_TASK REQUIREMENTS_: Exactly as they stand, write out all of the entries again.

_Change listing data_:
>>>

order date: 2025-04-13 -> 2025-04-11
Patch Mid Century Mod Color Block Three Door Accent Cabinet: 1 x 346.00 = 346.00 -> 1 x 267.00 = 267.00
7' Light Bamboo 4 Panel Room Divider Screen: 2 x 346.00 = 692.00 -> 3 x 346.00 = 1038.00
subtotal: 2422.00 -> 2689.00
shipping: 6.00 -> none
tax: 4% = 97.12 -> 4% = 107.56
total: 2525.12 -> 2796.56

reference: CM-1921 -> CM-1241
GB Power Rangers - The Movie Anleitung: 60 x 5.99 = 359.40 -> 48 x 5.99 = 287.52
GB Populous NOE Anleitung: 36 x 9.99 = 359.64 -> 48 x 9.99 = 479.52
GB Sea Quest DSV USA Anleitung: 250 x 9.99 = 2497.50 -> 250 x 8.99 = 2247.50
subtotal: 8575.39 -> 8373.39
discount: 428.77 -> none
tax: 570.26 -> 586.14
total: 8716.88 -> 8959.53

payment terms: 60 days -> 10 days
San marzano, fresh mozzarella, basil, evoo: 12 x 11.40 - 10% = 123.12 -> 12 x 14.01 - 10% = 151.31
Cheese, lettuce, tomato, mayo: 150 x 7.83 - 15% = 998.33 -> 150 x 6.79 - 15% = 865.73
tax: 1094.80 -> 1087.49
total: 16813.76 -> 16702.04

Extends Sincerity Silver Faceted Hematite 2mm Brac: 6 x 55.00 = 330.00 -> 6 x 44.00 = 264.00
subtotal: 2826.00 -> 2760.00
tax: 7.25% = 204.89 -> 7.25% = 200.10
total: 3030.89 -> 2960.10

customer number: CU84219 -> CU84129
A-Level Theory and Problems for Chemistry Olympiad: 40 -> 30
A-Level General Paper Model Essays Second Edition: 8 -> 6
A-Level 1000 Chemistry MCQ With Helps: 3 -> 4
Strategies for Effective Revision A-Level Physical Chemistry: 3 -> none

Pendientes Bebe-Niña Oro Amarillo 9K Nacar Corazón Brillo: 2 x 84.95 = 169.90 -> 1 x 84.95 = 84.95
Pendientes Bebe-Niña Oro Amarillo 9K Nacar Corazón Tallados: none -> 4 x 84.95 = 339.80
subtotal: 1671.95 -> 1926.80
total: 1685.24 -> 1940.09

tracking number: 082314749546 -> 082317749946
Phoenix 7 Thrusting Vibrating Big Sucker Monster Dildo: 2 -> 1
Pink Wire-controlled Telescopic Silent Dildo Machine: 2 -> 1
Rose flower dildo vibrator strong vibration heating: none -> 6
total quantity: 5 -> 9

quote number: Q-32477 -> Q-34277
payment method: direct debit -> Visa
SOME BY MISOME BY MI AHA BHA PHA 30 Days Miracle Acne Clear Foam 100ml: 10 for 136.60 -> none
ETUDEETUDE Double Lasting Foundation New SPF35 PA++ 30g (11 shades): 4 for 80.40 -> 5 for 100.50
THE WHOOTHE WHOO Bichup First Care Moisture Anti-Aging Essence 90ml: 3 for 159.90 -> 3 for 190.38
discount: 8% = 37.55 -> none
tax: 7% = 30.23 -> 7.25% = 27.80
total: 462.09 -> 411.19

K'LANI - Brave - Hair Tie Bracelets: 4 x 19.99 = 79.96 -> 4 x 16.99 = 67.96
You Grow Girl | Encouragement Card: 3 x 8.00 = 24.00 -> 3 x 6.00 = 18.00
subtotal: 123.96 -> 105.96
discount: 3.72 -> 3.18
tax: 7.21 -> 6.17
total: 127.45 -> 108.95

<<<

_SOLUTION TO THIS TASK_:
order date: 2025-04-13 -> 2025-04-11
Patch Mid Century Mod Color Block Three Door Accent Cabinet: 1 x 346.00 = 346.00 -> 1 x 267.00 = 267.00
7' Light Bamboo 4 Panel Room Divider Screen: 2 x 346.00 = 692.00 -> 3 x 346.00 = 1038.00
subtotal: 2422.00 -> 2689.00
shipping: 6.00 -> none
tax: 4% = 97.12 -> 4% = 107.56
total: 2525.12 -> 2796.56

reference: CM-1921 -> CM-1241
GB Power Rangers - The Movie Anleitung: 60 x 5.99 = 359.40 -> 48 x 5.99 = 287.52
GB Populous NOE Anleitung: 36 x 9.99 = 359.64 -> 48 x 9.99 = 479.52
GB Sea Quest DSV USA Anleitung: 250 x 9.99 = 2497.50 -> 250 x 8.99 = 2247.50
subtotal: 8575.39 -> 8373.39
discount: 428.77 -> none
tax: 570.26 -> 586.14
total: 8716.88 -> 8959.53

payment terms: 60 days -> 10 days
San marzano, fresh mozzarella, basil, evoo: 12 x 11.40 - 10% = 123.12 -> 12 x 14.01 - 10% = 151.31
Cheese, lettuce, tomato, mayo: 150 x 7.83 - 15% = 998.33 -> 150 x 6.79 - 15% = 865.73
tax: 1094.80 -> 1087.49
total: 16813.76 -> 16702.04

Extends Sincerity Silver Faceted Hematite 2mm Brac: 6 x 55.00 = 330.00 -> 6 x 44.00 = 264.00
subtotal: 2826.00 -> 2760.00
tax: 7.25% = 204.89 -> 7.25% = 200.10
total: 3030.89 -> 2960.10

customer number: CU84219 -> CU84129
A-Level Theory and Problems for Chemistry Olympiad: 40 -> 30
A-Level General Paper Model Essays Second Edition: 8 -> 6
A-Level 1000 Chemistry MCQ With Helps: 3 -> 4
Strategies for Effective Revision A-Level Physical Chemistry: 3 -> none

Pendientes Bebe-Niña Oro Amarillo 9K Nacar Corazón Brillo: 2 x 84.95 = 169.90 -> 1 x 84.95 = 84.95
Pendientes Bebe-Niña Oro Amarillo 9K Nacar Corazón Tallados: none -> 4 x 84.95 = 339.80
subtotal: 1671.95 -> 1926.80
total: 1685.24 -> 1940.09

tracking number: 082314749546 -> 082317749946
Phoenix 7 Thrusting Vibrating Big Sucker Monster Dildo: 2 -> 1
Pink Wire-controlled Telescopic Silent Dildo Machine: 2 -> 1
Rose flower dildo vibrator strong vibration heating: none -> 6
total quantity: 5 -> 9

quote number: Q-32477 -> Q-34277
payment method: direct debit -> Visa
SOME BY MISOME BY MI AHA BHA PHA 30 Days Miracle Acne Clear Foam 100ml: 10 for 136.60 -> none
ETUDEETUDE Double Lasting Foundation New SPF35 PA++ 30g (11 shades): 4 for 80.40 -> 5 for 100.50
THE WHOOTHE WHOO Bichup First Care Moisture Anti-Aging Essence 90ml: 3 for 159.90 -> 3 for 190.38
discount: 8% = 37.55 -> none
tax: 7% = 30.23 -> 7.25% = 27.80
total: 462.09 -> 411.19

K'LANI - Brave - Hair Tie Bracelets: 4 x 19.99 = 79.96 -> 4 x 16.99 = 67.96
You Grow Girl | Encouragement Card: 3 x 8.00 = 24.00 -> 3 x 6.00 = 18.00
subtotal: 123.96 -> 105.96
discount: 3.72 -> 3.18
tax: 7.21 -> 6.17
total: 127.45 -> 108.95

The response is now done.